Maryland might take tip from Del.

Slot machines

September 28, 2007|By Greg Garland and James Drew | Greg Garland and James Drew,sun reporters

Gov. Martin O'Malley's announcement that he will push for legalized slot machine gambling to help solve Maryland's budget woes was short on specifics, but he gave clues to his thinking that suggest he is exploring a slots program that would be similar to Delaware's.

While O'Malley said he favors "state ownership" of slot machines, that doesn't mean the state would build facilities and hire contractors to run them.

Maryland could, like Delaware, lease slot machines from vendors, link them to a central computer through the state's lottery and place the devices in privately run racetracks or other facilities.

Delaware put its slot machines at three privately owned racetracks. The track owners get a share of the profits in exchange for building, maintaining, staffing and managing the casino-like facilities.

Rhode Island and New York have similar slots programs, in which those states lease machines; Pennsylvania, West Virginia and many other states have regulatory and licensing systems but do not lease machines.

Charles Brooke, senior vice president of governmental relations for International Game Technology, a slots manufacturer, said past Maryland slots bills envisioned the state leasing the machines.

"The program that they've talked about is very similar to Delaware's and Rhode Island's," Brooke said.

Delaware Lottery Director Wayne Lemons said representatives of O'Malley's administration and some Maryland legislators have visited Delaware's racetrack casinos in the past few weeks to view their operations.

"We lease machines from the manufacturers," Lemons said. "The lease includes maintenance. They're hooked up to the lottery's computer system."

Steven M. Rittvo, chairman of the Innovation Group, a financial and marketing consulting firm that does work for the gambling industry, said it makes little difference whether the state or a racetrack/facility operator leases slot machines. If a state provides them, it just passes along the costs by taking a bigger share of the slots proceeds.

Lemons said that four vendors are licensed in Delaware to supply and maintain slot machines. Track owners decide how many of which brand they want, he said.

"Their revenue depends on how much gambling runs through their machines, so they have an incentive to keep the best machines on the floor," Lemons said.
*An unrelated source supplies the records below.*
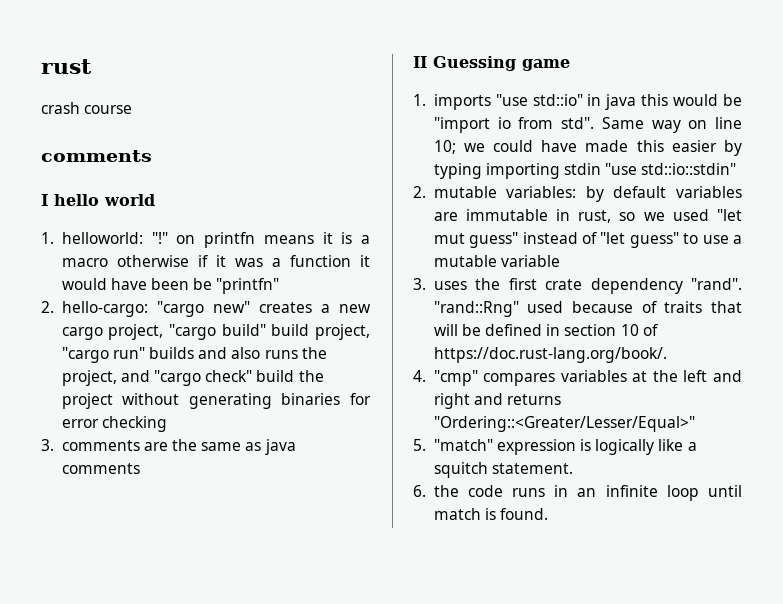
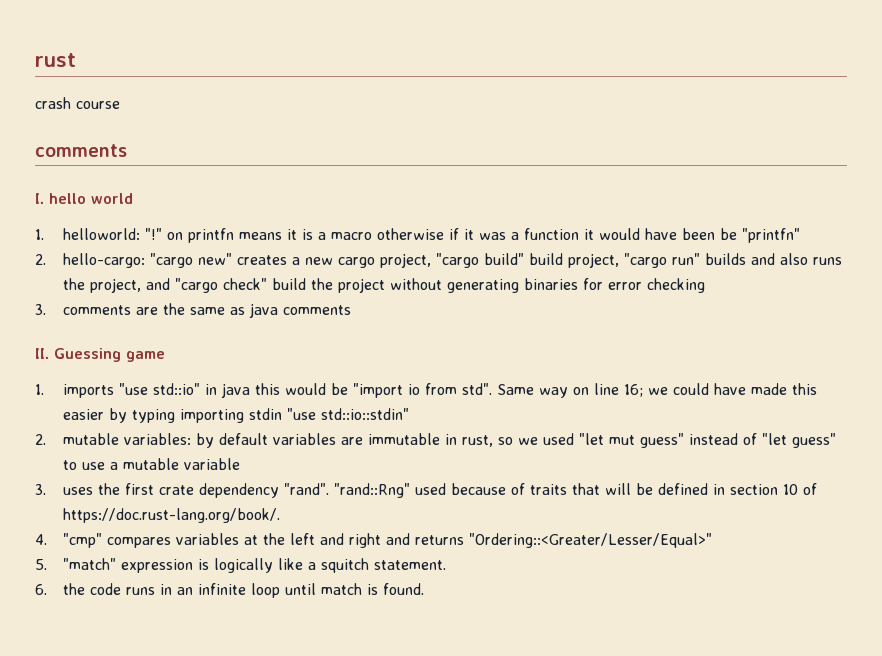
[41,194,48,206] I -> [35,193,44,204] I.
[413,56,427,68] II -> [35,348,49,359] II.
[433,140,456,154] 10; -> [623,384,643,397] 16;

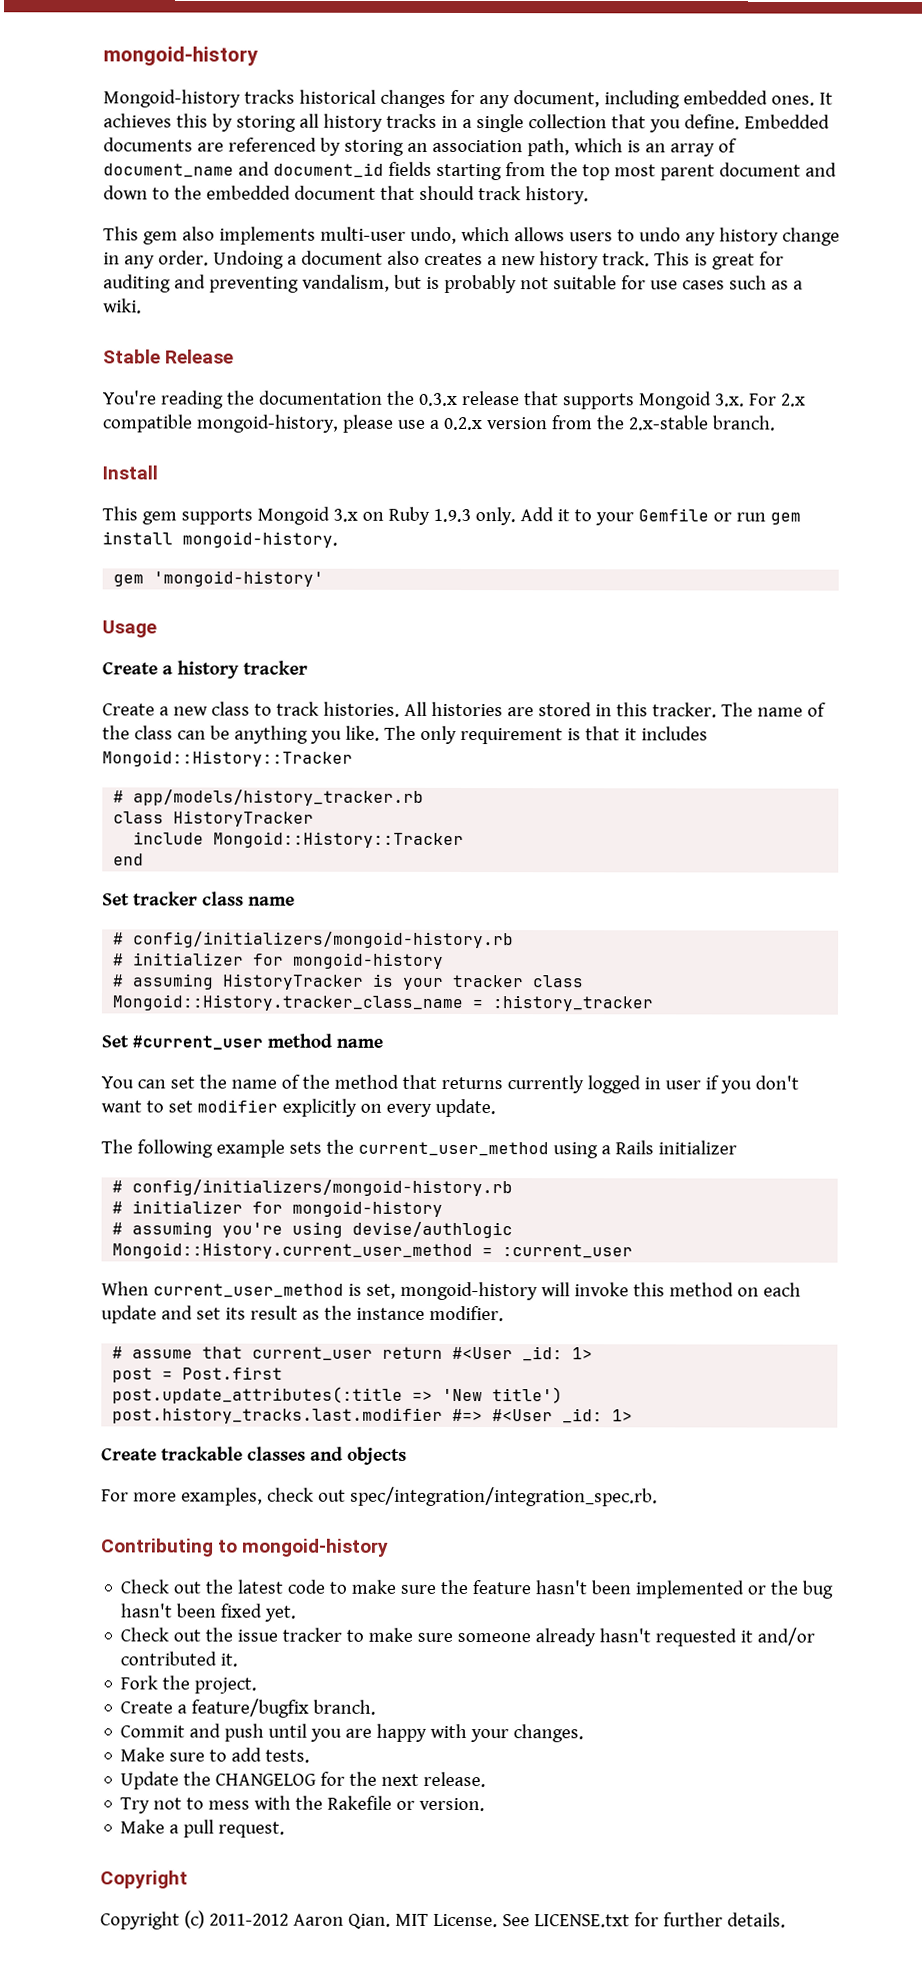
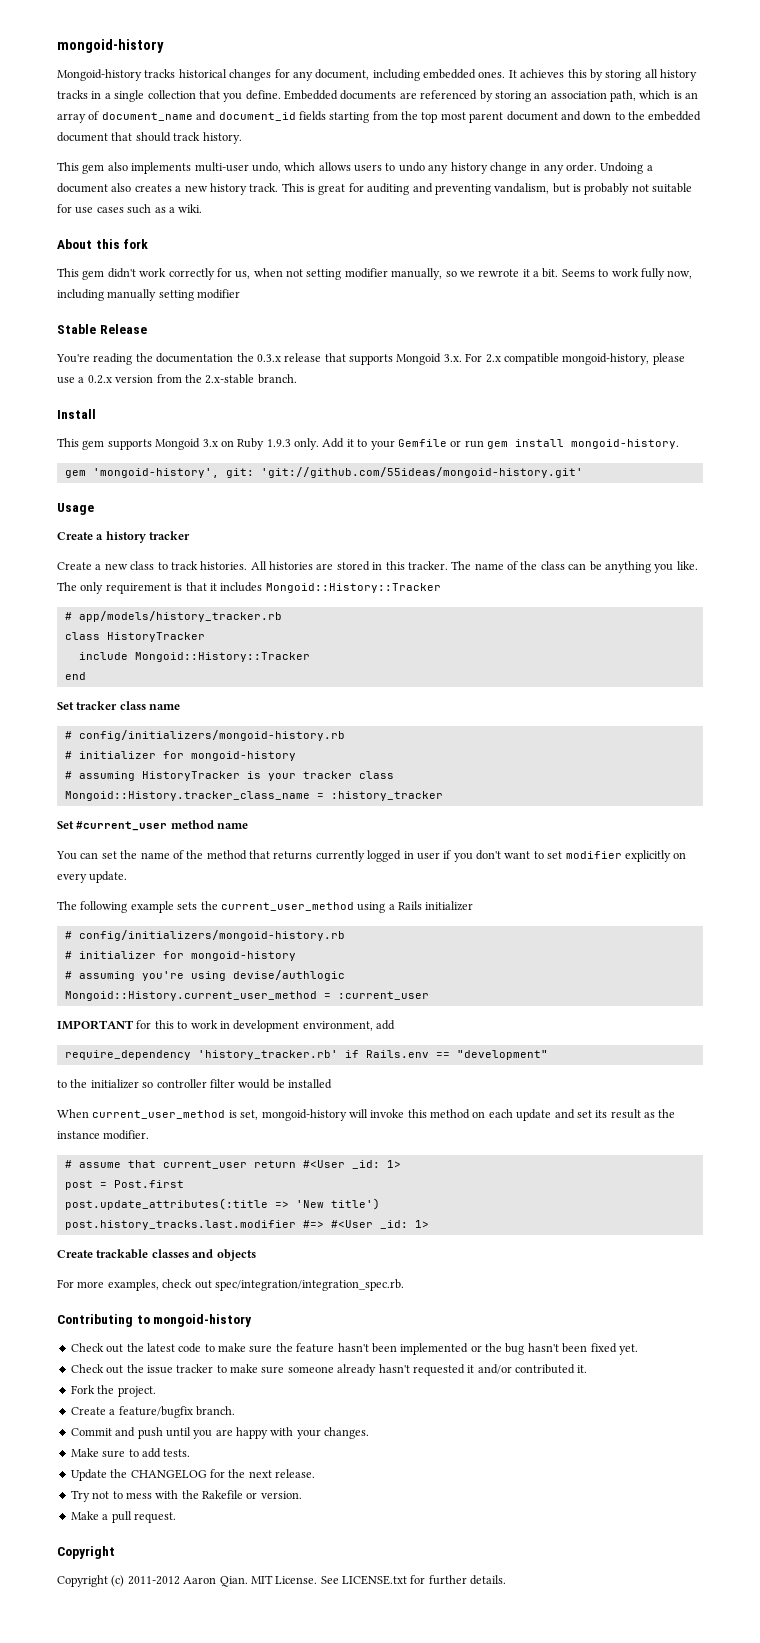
(142, 306) none -> [57,239,149,249] [57,268,693,280] [57,289,241,301] // About this fork // This gem didn't work correctly for us, when not setting modifier manually, so we rewrote it a bit. Seems to work fully now, including manually setting modifier
[153,570,325,587] 'mongoid-history' -> [92,467,583,478] 'mongoid-history', git: 'git://github.com/55ideas/mongoid-history.git'
(634, 1251) none -> [57,1020,395,1032] [64,1050,548,1060] [57,1079,332,1089] // IMPORTANT for this to work in development environment, add // require_dependency 'history_tracker.rb' if Rails.env == "development" // to the initializer so controller filter would be installed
In Delaware, track owners get a bigger share of what the gambling industry refers to as "net machine revenue" - the money left in the till after winning players are paid - than the state gets.

Under a formula set by the state legislature, the track owners received $270.2 million in the fiscal year that ended June 30, just less than half of the $585.2 million total take from slots after winners are paid, Lemons said.

The state's share was $207.8 million, or 35.5 percent, he said. An additional $64.6 million went to supplement purses paid on top-finishing horses in races, and $34.4 million was used to pay for leases of machines, maintenance and the central computer monitoring system, he said.

O'Malley has given few details of what kind of slots program he envisions for Maryland, including where machines would go and how revenues would be divided.

"We're going to introduce something very close to what the House did," O'Malley said, referring to a slots bill that passed in the House of Delegates in 2005 but died in the Senate.

"In the House plan, the machines were going to be state-owned," he said. "We'll have something in bill form in the not-too-distant future."

Disagreements over particulars have doomed past slots bills. House Speaker Michael E. Busch, who has said that he personally opposes slots legalization, has frequently battled with Senate President Thomas V. Mike Miller over the issue.

Miller said O'Malley's slots proposal is likely to percolate for a while.

"His staff will be working to draft a bill. The speaker will find some way to send it into oblivion," Miller said. "We'll wait and see. It is the governor's problem. It's a critical part of the governor's package."

The House bill that O'Malley said he plans to model his proposal on would have allowed 9,500 machines at locations near major highways in Allegany, Anne Arundel, Frederick and Harford counties. The sites and slots operators were to be decided through competitive bidding by a commission controlled by the legislature.

Jeffrey Hooke, a financial consultant who has studied the gambling industry, said auctioning off slots licenses - if done properly - would be "somewhat novel" and produce significant revenue for the state.

Other states have given away slots licenses or charged only nominal licensing fees, Hooke said, but their real value can be seen in what racetracks and other properties have sold for after the passage of slots legislation.